You ask if the American Dream can be saved, and I answer that I am very proud of the American Dream, at least my American Dream that imagined a level playing field for all of human kind, balanced under the rule of law. However, I doubt that it can be saved from our greed and our egoistic belief that we can force history, evolution and nature herself to function as we choose to believe they should. The fact is, we do have some control over history to be, some control over technologies related to evolution, but no control over the basic natural law that drives both, and we seem not to know the difference between what we can and what we can not control.

Evolution, for example. What difference does it make on God’s green earth — if evolution was or was not involved with us being here. That is a question for God. The important thing is that evolution does exist and it functions according to natural laws that we can not change. That is also a question for God — why natural law functions the way it does. Who do we think we are, telling God how he should have made the laws of life? Our question is how to live fruitfully within its boundaries. (Can you imagine faintly that I’m having an argument with Adam?) Whoever, we humans will fare far better when we face the fact that we are not riding high, either as a species or a USA, and recognize that we are on the downhill side of our life cycle because of our “take-charge,” “dog-eat-dog,” “red in tooth and claw” attitude toward each other and toward the ecosystem.

Fortunately that’s not how nature works in the overall scheme of things — dog-eat-dog, or red in tooth and claw — and even more fortunately, we know the basics of how it does work. Of course we may not be happy that eating is an essential part of how the ecosystem distributes the energy of its life. It may seem like the big dog gets the best cut. Yes, animals eat to live, but that does not mean the more you eat the better off you are and it does not mean that we should try to dominate. Nobody dominates in the ecosystem, and if they try to dominate the ecosystem will fight to maintain its balance, and the ecosystem is bigger than we are. A fact that our top dogs don’t want us to talk about. And so the information about how the ecosystem really functions is essentially not available to the public. We get plenty of scraps to fight over, but not the real facts that could permit us to adapt to the real deal of how the ecosystem maintains its living balance.

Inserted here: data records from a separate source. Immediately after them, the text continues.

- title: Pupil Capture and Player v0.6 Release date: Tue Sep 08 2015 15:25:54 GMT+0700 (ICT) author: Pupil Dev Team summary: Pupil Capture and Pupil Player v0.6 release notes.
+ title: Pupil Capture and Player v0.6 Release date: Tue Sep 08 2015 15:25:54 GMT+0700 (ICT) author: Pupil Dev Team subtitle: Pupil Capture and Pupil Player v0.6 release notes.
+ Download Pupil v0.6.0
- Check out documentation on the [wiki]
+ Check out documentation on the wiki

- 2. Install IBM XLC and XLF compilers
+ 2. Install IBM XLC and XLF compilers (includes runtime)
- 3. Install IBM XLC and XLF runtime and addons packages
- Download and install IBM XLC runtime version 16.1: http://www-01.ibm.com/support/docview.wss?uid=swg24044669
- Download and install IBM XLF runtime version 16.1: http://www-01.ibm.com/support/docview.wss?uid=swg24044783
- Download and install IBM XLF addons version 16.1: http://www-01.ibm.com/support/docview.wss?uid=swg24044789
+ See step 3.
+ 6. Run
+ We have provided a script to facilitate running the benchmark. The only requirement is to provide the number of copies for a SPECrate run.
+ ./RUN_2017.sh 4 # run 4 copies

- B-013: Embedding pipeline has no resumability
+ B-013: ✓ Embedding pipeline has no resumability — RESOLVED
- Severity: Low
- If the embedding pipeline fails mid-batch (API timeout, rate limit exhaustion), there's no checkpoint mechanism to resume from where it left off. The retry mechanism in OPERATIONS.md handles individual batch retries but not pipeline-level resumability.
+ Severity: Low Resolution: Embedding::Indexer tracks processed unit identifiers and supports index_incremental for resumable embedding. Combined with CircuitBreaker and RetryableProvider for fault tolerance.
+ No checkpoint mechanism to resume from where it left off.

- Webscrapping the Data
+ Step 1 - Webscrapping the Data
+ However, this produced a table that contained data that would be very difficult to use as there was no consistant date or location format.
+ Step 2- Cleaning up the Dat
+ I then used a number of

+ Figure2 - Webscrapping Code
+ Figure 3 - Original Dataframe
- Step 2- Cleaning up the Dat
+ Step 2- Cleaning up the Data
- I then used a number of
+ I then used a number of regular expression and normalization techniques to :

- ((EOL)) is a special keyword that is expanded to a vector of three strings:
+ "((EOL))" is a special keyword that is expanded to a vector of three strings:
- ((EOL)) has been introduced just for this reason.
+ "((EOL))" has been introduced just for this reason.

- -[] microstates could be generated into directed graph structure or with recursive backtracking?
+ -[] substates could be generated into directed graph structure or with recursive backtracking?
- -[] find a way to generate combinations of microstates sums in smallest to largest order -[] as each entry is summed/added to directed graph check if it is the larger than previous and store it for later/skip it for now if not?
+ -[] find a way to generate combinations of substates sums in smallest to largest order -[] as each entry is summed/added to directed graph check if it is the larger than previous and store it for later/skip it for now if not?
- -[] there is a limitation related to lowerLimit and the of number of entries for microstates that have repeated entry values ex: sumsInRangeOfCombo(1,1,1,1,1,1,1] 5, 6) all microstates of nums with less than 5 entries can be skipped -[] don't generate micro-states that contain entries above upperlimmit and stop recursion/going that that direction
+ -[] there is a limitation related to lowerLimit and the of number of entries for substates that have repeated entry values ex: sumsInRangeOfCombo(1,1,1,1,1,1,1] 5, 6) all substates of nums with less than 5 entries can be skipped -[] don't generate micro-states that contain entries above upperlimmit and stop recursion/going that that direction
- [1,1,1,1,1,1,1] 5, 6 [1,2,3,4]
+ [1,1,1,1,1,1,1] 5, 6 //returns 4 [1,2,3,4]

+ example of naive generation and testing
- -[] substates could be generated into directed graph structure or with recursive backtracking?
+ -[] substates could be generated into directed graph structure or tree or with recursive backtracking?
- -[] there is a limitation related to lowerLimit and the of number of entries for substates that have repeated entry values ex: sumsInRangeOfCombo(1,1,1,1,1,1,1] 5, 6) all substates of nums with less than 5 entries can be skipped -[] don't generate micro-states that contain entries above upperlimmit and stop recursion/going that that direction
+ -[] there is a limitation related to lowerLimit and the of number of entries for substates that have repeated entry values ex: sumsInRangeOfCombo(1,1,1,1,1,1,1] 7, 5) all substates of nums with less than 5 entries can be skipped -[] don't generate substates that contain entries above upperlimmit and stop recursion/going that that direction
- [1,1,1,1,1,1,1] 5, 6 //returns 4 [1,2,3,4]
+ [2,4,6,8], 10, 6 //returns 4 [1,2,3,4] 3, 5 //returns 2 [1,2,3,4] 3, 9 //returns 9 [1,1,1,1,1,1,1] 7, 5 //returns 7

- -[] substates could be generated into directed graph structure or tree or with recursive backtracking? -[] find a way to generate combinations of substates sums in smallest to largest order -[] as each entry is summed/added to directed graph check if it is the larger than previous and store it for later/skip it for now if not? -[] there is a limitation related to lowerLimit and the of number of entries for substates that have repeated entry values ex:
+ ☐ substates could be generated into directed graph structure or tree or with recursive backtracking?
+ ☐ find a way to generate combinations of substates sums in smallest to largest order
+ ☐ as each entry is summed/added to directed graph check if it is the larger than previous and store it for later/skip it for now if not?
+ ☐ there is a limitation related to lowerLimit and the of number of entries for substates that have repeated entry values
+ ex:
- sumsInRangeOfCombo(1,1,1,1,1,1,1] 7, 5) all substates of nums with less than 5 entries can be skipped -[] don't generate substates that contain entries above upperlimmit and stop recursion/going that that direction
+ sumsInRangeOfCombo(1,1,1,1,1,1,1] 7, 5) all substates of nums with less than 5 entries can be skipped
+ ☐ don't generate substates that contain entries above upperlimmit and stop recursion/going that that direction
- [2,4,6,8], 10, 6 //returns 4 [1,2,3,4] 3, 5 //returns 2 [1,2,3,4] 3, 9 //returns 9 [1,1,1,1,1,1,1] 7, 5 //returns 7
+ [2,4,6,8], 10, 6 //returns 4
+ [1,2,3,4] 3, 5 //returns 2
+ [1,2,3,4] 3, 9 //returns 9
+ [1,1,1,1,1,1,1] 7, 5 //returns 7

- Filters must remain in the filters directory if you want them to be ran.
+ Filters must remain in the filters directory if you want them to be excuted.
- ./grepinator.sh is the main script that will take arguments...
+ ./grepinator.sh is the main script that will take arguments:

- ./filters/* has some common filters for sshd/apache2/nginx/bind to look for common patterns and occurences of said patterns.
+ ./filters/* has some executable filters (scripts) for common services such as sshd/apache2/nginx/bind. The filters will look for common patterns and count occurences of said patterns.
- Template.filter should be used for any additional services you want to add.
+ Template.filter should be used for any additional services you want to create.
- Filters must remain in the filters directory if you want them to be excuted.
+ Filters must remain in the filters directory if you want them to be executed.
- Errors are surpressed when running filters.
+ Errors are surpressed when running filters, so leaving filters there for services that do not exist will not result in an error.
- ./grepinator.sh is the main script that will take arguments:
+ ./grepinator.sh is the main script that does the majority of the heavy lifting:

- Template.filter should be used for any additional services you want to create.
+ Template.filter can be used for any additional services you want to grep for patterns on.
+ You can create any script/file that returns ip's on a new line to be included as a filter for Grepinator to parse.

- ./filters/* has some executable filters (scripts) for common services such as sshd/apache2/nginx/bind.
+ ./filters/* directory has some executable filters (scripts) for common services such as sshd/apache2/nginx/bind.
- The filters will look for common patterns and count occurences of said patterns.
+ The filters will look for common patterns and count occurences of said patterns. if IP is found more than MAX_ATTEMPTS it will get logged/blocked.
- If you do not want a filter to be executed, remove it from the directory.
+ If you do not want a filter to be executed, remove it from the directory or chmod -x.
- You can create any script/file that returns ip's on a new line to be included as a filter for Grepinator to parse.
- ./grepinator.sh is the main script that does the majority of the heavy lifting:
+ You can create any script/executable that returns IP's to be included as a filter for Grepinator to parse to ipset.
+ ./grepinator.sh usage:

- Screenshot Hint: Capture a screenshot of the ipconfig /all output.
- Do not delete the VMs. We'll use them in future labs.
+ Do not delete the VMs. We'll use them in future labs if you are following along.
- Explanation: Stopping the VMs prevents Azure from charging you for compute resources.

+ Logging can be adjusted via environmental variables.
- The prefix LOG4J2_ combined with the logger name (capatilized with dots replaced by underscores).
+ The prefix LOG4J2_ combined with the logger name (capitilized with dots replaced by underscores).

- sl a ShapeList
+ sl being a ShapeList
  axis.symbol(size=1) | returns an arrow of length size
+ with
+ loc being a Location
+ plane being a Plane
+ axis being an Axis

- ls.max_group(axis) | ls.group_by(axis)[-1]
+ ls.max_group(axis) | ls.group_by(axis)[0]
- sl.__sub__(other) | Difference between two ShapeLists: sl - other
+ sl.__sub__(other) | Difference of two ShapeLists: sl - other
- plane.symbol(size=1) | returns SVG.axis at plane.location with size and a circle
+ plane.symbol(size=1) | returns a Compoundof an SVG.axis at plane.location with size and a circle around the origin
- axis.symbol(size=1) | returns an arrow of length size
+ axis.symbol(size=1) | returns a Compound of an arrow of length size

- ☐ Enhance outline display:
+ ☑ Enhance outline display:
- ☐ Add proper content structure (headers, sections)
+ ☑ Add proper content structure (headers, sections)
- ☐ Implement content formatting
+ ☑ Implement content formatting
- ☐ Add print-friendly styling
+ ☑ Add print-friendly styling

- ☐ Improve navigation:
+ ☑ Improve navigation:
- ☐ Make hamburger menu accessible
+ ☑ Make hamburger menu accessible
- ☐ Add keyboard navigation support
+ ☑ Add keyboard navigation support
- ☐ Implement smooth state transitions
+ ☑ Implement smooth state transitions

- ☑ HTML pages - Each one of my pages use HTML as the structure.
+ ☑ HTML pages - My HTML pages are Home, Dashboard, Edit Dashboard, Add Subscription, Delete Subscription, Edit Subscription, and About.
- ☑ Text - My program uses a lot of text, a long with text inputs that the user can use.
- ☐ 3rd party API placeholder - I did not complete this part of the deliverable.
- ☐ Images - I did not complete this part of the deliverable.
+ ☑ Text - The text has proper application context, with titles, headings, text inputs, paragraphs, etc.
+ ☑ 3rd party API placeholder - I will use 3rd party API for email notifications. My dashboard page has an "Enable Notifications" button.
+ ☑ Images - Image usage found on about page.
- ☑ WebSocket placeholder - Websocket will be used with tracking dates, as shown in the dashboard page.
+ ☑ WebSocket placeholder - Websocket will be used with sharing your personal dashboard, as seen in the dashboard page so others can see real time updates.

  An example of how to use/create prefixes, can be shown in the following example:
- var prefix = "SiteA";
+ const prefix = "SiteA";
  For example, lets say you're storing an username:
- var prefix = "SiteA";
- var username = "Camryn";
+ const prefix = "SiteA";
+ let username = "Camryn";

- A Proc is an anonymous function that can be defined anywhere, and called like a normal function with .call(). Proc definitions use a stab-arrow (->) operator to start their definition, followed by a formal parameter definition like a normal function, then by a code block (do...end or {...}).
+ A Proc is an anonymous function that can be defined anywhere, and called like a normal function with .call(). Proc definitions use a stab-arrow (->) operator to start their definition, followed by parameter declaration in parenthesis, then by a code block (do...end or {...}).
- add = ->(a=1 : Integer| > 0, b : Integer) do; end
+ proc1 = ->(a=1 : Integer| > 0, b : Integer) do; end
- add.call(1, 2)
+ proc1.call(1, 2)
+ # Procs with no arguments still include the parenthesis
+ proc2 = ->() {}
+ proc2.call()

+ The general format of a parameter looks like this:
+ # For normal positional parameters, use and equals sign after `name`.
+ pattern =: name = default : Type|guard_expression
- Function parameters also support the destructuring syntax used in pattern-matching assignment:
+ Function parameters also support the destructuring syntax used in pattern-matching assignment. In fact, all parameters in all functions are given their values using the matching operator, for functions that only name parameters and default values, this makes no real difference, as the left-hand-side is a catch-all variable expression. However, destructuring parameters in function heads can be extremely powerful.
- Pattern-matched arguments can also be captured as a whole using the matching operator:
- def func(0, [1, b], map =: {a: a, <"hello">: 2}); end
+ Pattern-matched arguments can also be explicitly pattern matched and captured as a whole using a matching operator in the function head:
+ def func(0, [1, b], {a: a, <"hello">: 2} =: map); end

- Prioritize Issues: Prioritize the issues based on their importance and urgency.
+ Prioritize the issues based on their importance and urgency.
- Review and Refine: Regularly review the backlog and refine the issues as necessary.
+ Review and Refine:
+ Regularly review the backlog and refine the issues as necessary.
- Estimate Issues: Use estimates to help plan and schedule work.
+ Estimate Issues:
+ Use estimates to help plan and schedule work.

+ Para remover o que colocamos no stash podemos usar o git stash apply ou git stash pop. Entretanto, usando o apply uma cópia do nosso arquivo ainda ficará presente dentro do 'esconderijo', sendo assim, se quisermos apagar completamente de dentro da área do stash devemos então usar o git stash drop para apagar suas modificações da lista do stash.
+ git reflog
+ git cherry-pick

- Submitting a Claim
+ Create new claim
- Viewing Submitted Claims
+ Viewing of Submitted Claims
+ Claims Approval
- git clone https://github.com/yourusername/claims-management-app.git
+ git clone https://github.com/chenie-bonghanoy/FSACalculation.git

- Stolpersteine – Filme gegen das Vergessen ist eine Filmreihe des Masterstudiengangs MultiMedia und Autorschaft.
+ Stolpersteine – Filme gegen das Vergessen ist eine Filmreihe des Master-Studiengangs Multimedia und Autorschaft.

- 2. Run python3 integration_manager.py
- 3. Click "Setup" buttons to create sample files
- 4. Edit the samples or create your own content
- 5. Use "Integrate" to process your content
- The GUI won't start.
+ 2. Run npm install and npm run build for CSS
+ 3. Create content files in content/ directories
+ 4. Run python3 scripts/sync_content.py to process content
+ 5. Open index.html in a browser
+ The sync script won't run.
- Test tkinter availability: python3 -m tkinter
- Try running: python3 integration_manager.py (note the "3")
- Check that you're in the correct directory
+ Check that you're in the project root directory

This blog began as a discussion of power; we discuss useful information: not propaganda, not fake facts, not hype or (usually) not metaphors. The real deal.

Up to now we have talked about how energy flows through the system and does not recycle. We pointed out that we can not hog it all for ourselves and still survive in an ecosystem in which all the energy must be shared to maintain the balance and resilience required for its survival. We pointed out that millions of other species participate in this balancing act by their own life functions that accomplish necessary processes within the ecosystem. The flow of energy we can not change; it is a basic requirement for survival; the energy must reach all the living organisms of the ecosystem. The fact that the big dogs want to talk about technologies that will give us access to more organic energy does not change the fact that doing so (unless we change our human social structure) will further unbalance the energy flow of the ecosystem. It’s one of those scraps they want us to fight over while they are grabbing the best cut, so they don’t provide all the information we need to make sensible choices. The bottom line is, no matter what we do to get more energy, we will unbalance the ecosystem unless we change our American belief that growth is good and more growth is better.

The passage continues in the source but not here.